- Gates came to believe that extending the tours of soldiers in Iraq carried a huge cost. "I believe those long tours significantly aggravated post-traumatic stress and contributed to a growing number of suicides." (This made me wonder if there has been a study looking to see if there is a correlation between Army suicides and the duration of tours. I asked around with some smart guys and couldn't find any.)
- One reason he cancelled parts of the ballistic missile defense program: They "simply couldn't pass the giggle test."

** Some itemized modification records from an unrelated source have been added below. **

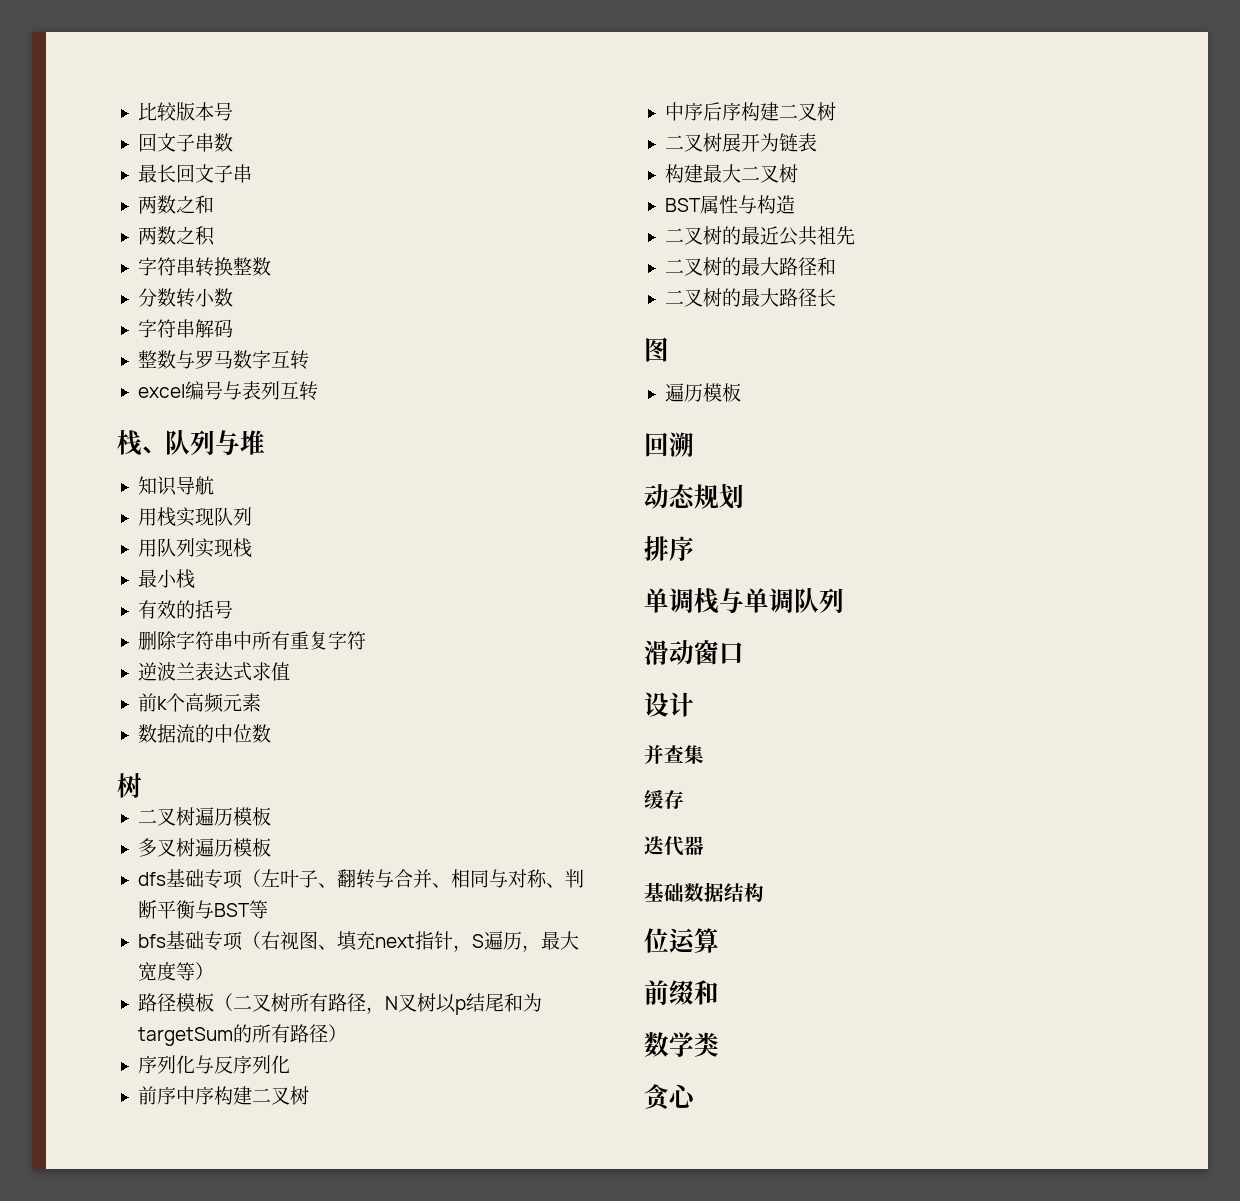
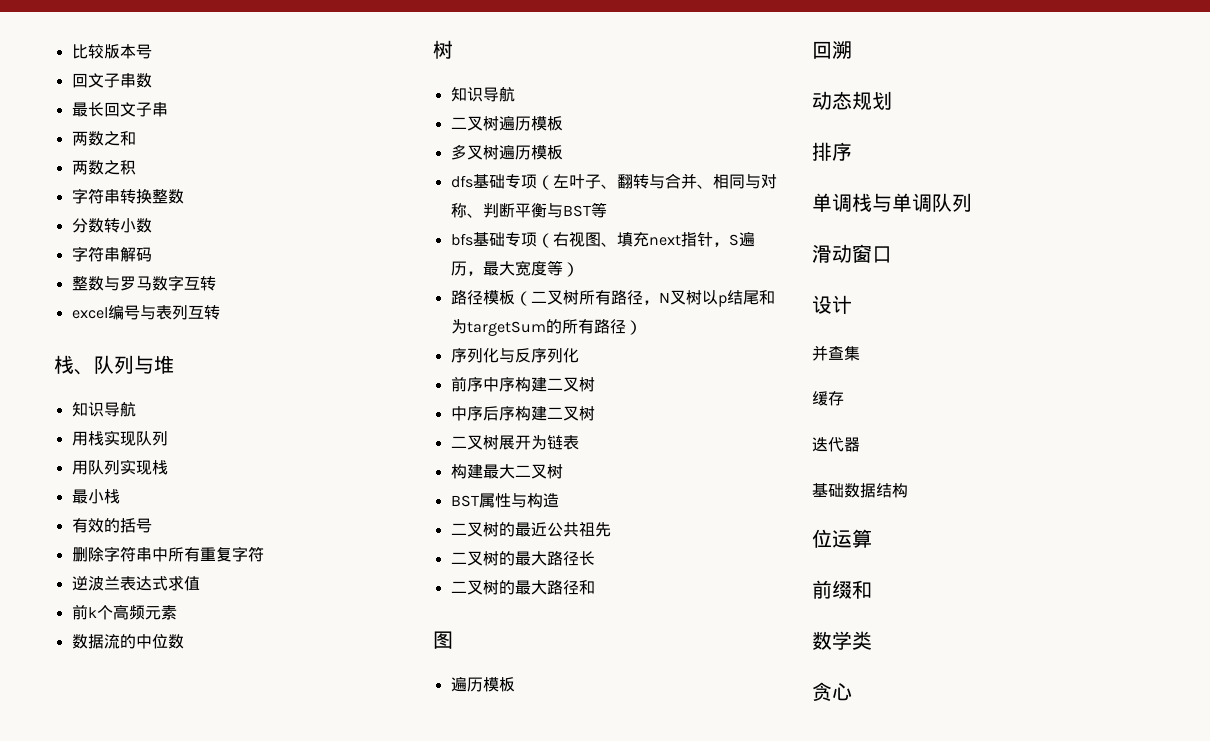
  数据流的中位数
  树
+ 知识导航
+ 二叉树的最大路径长
  二叉树的最大路径和
- 二叉树的最大路径长

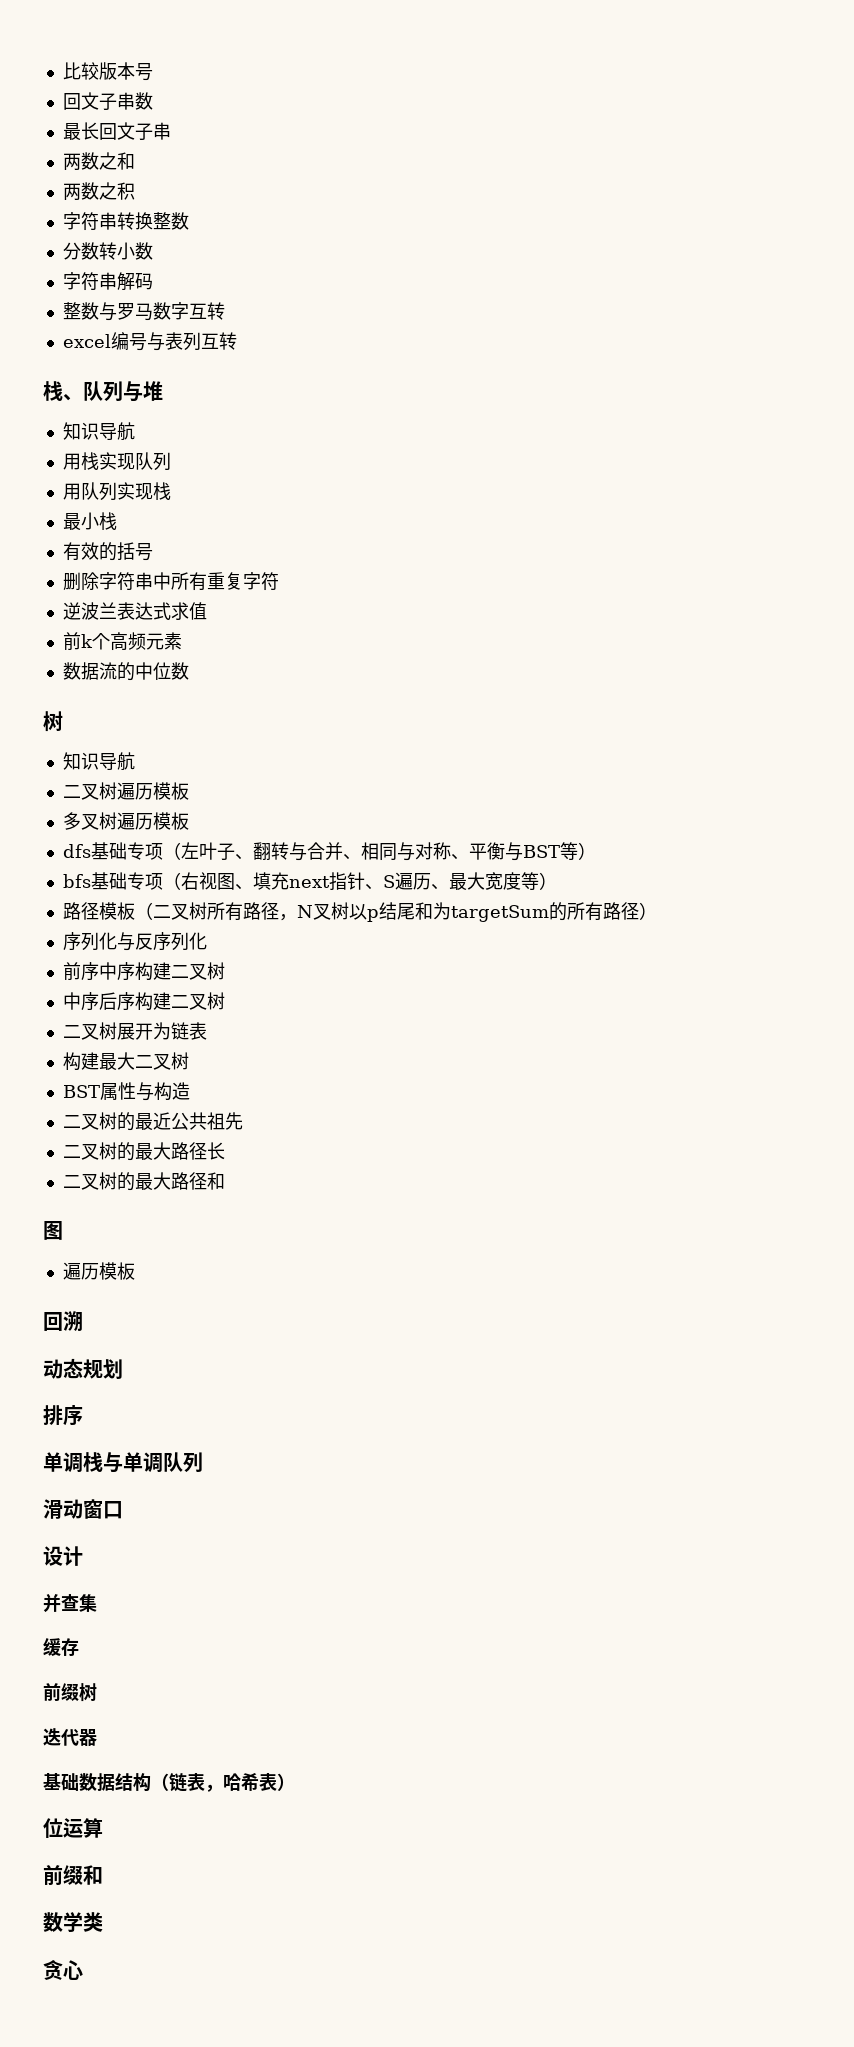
- dfs基础专项（左叶子、翻转与合并、相同与对称、判断平衡与BST等
+ dfs基础专项（左叶子、翻转与合并、相同与对称、平衡与BST等）
- bfs基础专项（右视图、填充next指针，S遍历，最大宽度等）
+ bfs基础专项（右视图、填充next指针、S遍历、最大宽度等）
+ 前缀树
- 基础数据结构
+ 基础数据结构（链表，哈希表）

- PowerPoint was "the bane of my existence in Pentagon meetings." But he didn't ban them, as other senior officials have done. (And they also said, send me the slides ahead of time and I will read them -- but I won't sit in the dark while you read them to me.)
- Why he was skeptical of the Air Force's bid to control drone capacity: "The Air Force was grasping for absolute control of a capability for which it had little enthusiasm in the first place."

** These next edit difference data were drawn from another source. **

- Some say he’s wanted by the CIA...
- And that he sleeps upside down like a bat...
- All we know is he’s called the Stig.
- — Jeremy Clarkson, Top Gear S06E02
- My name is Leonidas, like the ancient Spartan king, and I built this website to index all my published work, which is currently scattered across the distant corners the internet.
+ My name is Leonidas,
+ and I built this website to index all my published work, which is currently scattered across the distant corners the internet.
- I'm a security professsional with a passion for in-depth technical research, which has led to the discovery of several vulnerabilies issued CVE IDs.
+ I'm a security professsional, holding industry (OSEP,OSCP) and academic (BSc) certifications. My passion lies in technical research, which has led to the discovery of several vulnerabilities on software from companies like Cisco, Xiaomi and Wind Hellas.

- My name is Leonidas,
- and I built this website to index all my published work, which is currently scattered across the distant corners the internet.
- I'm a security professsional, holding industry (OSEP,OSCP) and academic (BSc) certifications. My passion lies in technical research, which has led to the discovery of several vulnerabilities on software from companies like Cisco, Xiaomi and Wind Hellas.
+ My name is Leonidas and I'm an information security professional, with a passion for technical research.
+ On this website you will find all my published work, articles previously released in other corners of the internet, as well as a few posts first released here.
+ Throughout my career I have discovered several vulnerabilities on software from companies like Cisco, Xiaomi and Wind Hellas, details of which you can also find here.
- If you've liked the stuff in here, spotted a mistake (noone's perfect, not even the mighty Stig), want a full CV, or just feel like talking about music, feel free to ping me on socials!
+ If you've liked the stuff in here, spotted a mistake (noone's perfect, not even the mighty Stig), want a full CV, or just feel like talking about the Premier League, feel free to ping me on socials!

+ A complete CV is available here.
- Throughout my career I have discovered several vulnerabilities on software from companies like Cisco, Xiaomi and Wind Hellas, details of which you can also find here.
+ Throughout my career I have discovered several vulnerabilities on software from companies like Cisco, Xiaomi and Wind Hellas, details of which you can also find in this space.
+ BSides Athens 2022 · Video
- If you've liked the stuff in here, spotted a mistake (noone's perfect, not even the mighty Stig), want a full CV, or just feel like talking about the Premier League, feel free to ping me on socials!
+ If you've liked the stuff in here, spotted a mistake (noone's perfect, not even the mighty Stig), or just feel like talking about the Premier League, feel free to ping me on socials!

- He came to loathe the office of the Pentagon's undersecretary for personnel and readiness. "Virtually every issue I wanted to tackle ... encountered active opposition, passive resistance or just plain bureaucratic obduracy from P&R."
- The VFW and the American Legion were major pains. "The organization were focused on doing everything possible to advantage veterans, so much so that those still on active duty seemed to be of secondary importance."
- The problem with generals: "In war, boldness, adaptability, creativity, sometimes ignoring the rules, risk taking, and ruthlessness are essential for success. These are not characteristics that will get an officer very far in peacetime."